▶ _Exercise requirements_:
How do the lines below between the ones holding "[666,278,778,291] CONTENTS.md ->" and "(411, 262) none", inclusive, read? Give them again exactly, with no other lines.

▶ _Given data_:
- - - -
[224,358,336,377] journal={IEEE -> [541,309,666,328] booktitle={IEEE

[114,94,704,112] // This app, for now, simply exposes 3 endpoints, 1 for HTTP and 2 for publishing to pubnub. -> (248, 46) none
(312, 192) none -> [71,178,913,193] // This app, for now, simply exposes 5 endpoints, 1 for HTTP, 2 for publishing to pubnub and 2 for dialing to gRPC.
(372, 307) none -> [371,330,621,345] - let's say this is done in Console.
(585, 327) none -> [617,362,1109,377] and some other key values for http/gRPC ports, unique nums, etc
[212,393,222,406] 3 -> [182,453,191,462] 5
- - - -
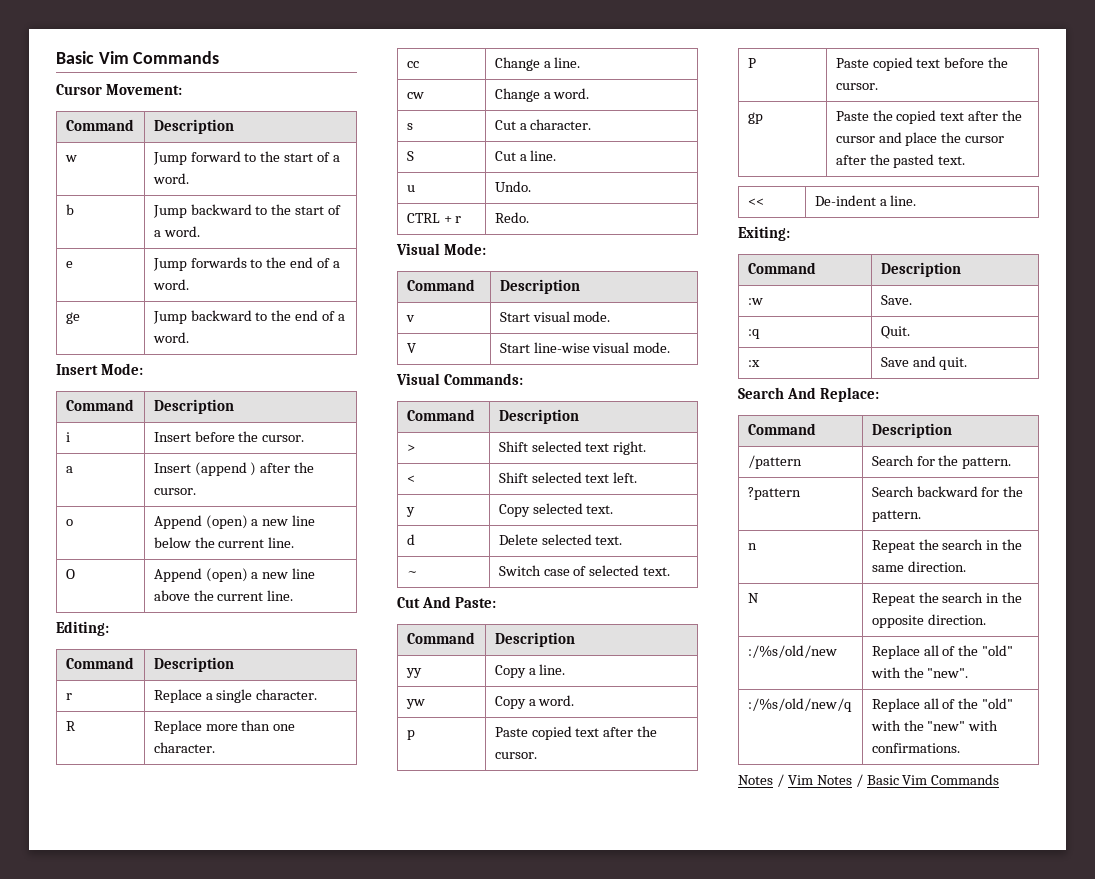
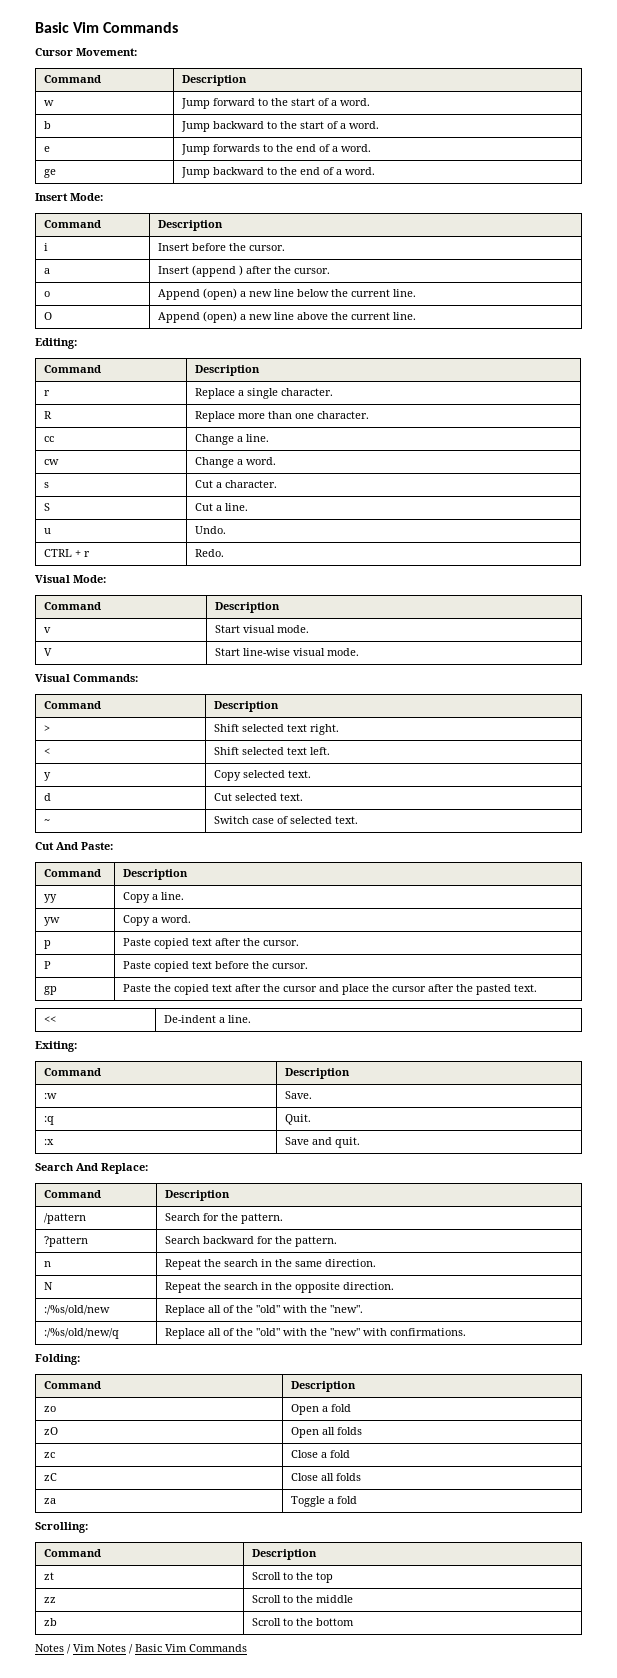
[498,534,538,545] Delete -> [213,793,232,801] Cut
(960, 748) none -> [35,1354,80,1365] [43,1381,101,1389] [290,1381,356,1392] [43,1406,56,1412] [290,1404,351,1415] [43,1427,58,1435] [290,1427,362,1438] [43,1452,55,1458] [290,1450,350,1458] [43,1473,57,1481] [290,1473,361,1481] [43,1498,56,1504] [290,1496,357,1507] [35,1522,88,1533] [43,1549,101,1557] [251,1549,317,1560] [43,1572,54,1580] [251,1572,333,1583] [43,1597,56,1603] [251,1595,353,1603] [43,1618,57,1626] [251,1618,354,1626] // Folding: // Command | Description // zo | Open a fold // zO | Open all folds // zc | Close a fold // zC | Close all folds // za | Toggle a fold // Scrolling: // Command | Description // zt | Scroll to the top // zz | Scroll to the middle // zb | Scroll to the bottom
- - - -
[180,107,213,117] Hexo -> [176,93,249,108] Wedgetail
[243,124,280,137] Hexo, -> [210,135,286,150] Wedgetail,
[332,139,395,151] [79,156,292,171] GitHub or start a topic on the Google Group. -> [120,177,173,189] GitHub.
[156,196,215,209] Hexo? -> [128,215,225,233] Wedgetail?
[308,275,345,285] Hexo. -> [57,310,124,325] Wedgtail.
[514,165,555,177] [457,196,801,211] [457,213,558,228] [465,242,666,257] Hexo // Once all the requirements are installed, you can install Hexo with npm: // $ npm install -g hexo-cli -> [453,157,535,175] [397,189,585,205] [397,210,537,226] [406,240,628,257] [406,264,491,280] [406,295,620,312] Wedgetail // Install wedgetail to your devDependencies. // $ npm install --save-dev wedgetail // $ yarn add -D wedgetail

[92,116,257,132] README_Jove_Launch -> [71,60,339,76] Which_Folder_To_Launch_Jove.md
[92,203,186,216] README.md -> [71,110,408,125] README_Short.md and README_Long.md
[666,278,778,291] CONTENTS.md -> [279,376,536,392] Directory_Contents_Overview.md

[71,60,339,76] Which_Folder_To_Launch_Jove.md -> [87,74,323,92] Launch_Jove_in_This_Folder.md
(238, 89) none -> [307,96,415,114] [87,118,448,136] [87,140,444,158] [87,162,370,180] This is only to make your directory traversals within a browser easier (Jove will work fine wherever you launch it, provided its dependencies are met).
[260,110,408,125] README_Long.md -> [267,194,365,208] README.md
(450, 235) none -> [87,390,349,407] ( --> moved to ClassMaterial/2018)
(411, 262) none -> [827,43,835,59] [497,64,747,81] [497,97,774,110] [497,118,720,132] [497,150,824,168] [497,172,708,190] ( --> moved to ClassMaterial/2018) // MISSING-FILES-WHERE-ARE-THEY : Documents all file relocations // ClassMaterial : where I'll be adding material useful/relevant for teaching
- - - -
▶ _Worked solution_:
[666,278,778,291] CONTENTS.md -> [279,376,536,392] Directory_Contents_Overview.md

[71,60,339,76] Which_Folder_To_Launch_Jove.md -> [87,74,323,92] Launch_Jove_in_This_Folder.md
(238, 89) none -> [307,96,415,114] [87,118,448,136] [87,140,444,158] [87,162,370,180] This is only to make your directory traversals within a browser easier (Jove will work fine wherever you launch it, provided its dependencies are met).
[260,110,408,125] README_Long.md -> [267,194,365,208] README.md
(450, 235) none -> [87,390,349,407] ( --> moved to ClassMaterial/2018)
(411, 262) none -> [827,43,835,59] [497,64,747,81] [497,97,774,110] [497,118,720,132] [497,150,824,168] [497,172,708,190] ( --> moved to ClassMaterial/2018) // MISSING-FILES-WHERE-ARE-THEY : Documents all file relocations // ClassMaterial : where I'll be adding material useful/relevant for teaching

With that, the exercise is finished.